Where’s the IBM-Based IBM i Cloud Offering?
October 25, 2011 Alex Woodie
It was with great fanfare earlier this month that IBM unveiled its updated Power Systems hardware and software lineup. Updated servers with better memory, I/O, and networking connections, along with a Technology Refresh of the IBM i OS and supporting software cast gave IBM i customers a lot to chew on. And there was even a new Power Systems-based cloud solution unveiled. Could this finally be the AS/400-based cloud everybody’s been waiting for? Alas, no. The great white hope from Big Blue remains just that: all hope and no reality. Dig a little deeper into IBM’s October 12 cloud announcement for the new “Starter Kit for Cloud on Power,” and one’s suspicions are confirmed: it only runs those “other” Power System OSes: AIX and Linux. The description IBM gives for its SmartCloud Foundation sounds like it could pertain to IBM i as easily as it could AIX or Linux. It says the SmartCloud Foundation portfolio “is designed to help both entry-level firms and more sophisticated clients quickly adopt private clouds from scratch or transform their current virtualized systems into highly efficient cloud infrastructures.” There’s no shortage of third-party cloud providers out there, running their customers’ clouds on IBM i servers. Today. As in, right now. According to presentations that IBM i chief architect Steve Will gave at the spring COMMON conference in Minneapolis, the ranks of IBM i-based infrastructure as a service (IAAS) providers include Datanational, First National Technology Solutions, Logicalis, Mainline Information Systems, mindSHIFT Technologies, NSPI, and Symmetry Corp.. And there are more than 90 ISVs currently offering their applications via cloud service, according to Will.

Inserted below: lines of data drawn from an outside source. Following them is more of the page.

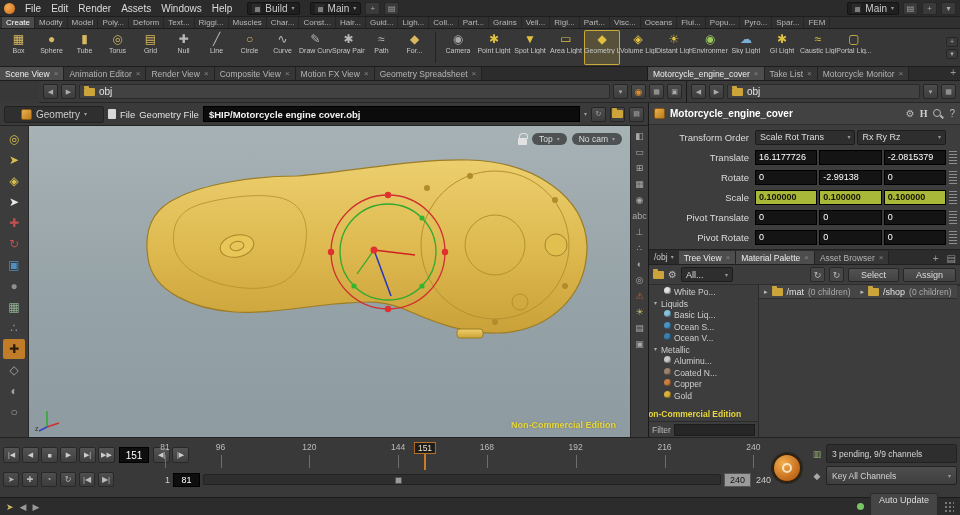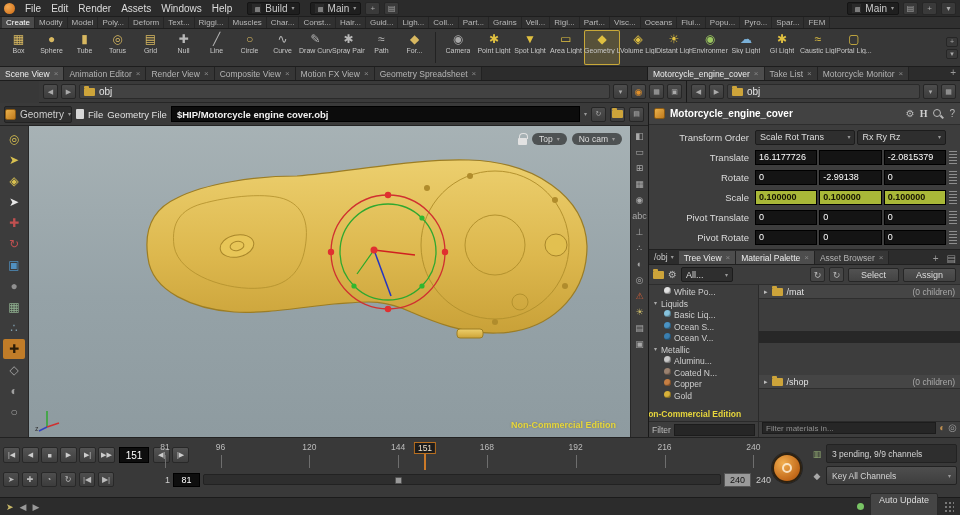--- a/index.html
+++ b/index.html
@@ -57,7 +57,7 @@
   .geotoolbar{position:absolute;top:103px;left:0;width:648px;height:23px;background:#3a3a3a;border-bottom:1px solid #232323;display:flex;align-items:center;gap:4px;padding:0 4px;}
   .geoicon{width:11px;height:11px;background:linear-gradient(135deg,#eab14b,#bf7a1e);border:1px solid #8a5a14;border-radius:2px;flex:none;}
   .fileicon{width:8px;height:10px;background:#d8d8d8;border-radius:1px;flex:none;}
-  .nodecombo{display:flex;align-items:center;gap:4px;background:#2f2f2f;border:1px solid #222;border-radius:2px;height:17px;padding:0 0;}
+  .nodecombo{display:flex;align-items:center;gap:4px;background:#2f2f2f;border:1px solid #222;border-radius:2px;height:17px;padding:0 16px;}
   .plabel2{font-size:9.5px;color:#e0e0e0;white-space:nowrap;}
   .pathinput{flex:1;height:16px;background:#0c0c0c;border:1px solid #000;color:#f0f0f0;font-weight:bold;font-size:9.5px;display:flex;align-items:center;padding:0 5px;white-space:nowrap;overflow:hidden;}
   

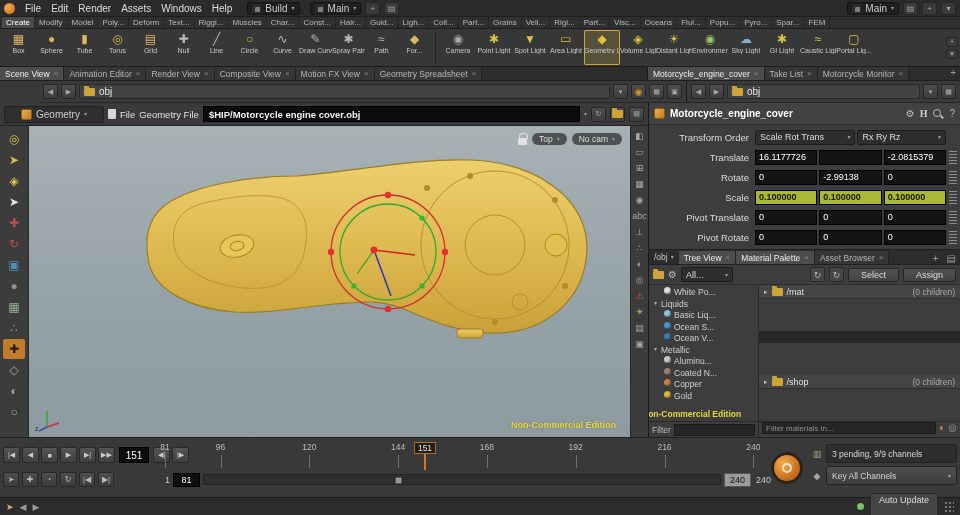--- a/index.html
+++ b/index.html
@@ -110,7 +110,7 @@
   .gfilter .flabel{font-size:8.5px;color:#bbb;}
   .filterinput{flex:1;height:12px;background:#262626;border:1px solid #1c1c1c;color:#bbb;font-size:8px;padding:0 3px;min-width:0;font-family:inherit;}
   .filterinput::placeholder{color:#8f8f8f;}
-  .browser{flex:1;display:flex;flex-direction:column;min-width:0;gap:32px;}
+  .browser{flex:1;display:flex;flex-direction:row;min-width:0;}
   .brow{height:14px;background:#454545;border-bottom:1px solid #2e2e2e;display:flex;align-items:center;gap:4px;padding:0 5px;font-size:9px;color:#e2e2e2;flex:none;}
   .brow .cnt{margin-left:auto;color:#aaa;font-size:8.5px;}
   .brow .arr{font-size:7px;color:#bbb;}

IBM i 7.1 has all kinds of cloud-enabling virtualization technology in it, such as dynamic logical partitioning (LPAR) and virtual I/O (VIOS). While Will says more cloud-enabling technology is coming to the platform (such as the capability to move and clone OS images, and new hibernation features), the fact is there is already enough cloud “stuff” in the OS to make it a bullet-proof cloud platform for all types of workloads that IBM i is already really really good at running. So why doesn’t IBM package this all together with marketing and branding and certifications and the like, and create an IBM-based IBM i cloud? And not for running backups or development environments, but for running real production workloads. The argument that IBM doesn’t want to cannibalize its own hardware sales doesn’t hold water, because it already offers an zEnterprise Starter Edition for Cloud that features a mainframe cloud. The other argument that IBM Power Systems executives have made for why IBM i is the only IBM platform without its own cloud is that IBM i customers are not asking for a production cloud. That holds more water–but only if you assume that there is no more growth to be wrested from this old platform, and that it’s best to make any big, expensive bets on the future of IT on more secure and acceptable footing (like the mainframe, apparently). But remember: There was no demand for iPods or iPhones before Steve Jobs launched those products. Sometimes, it pays to go out on a limb and create something that nobody has seen before. It’s called being visionary. Like the iCloud–which of course is an Apple product.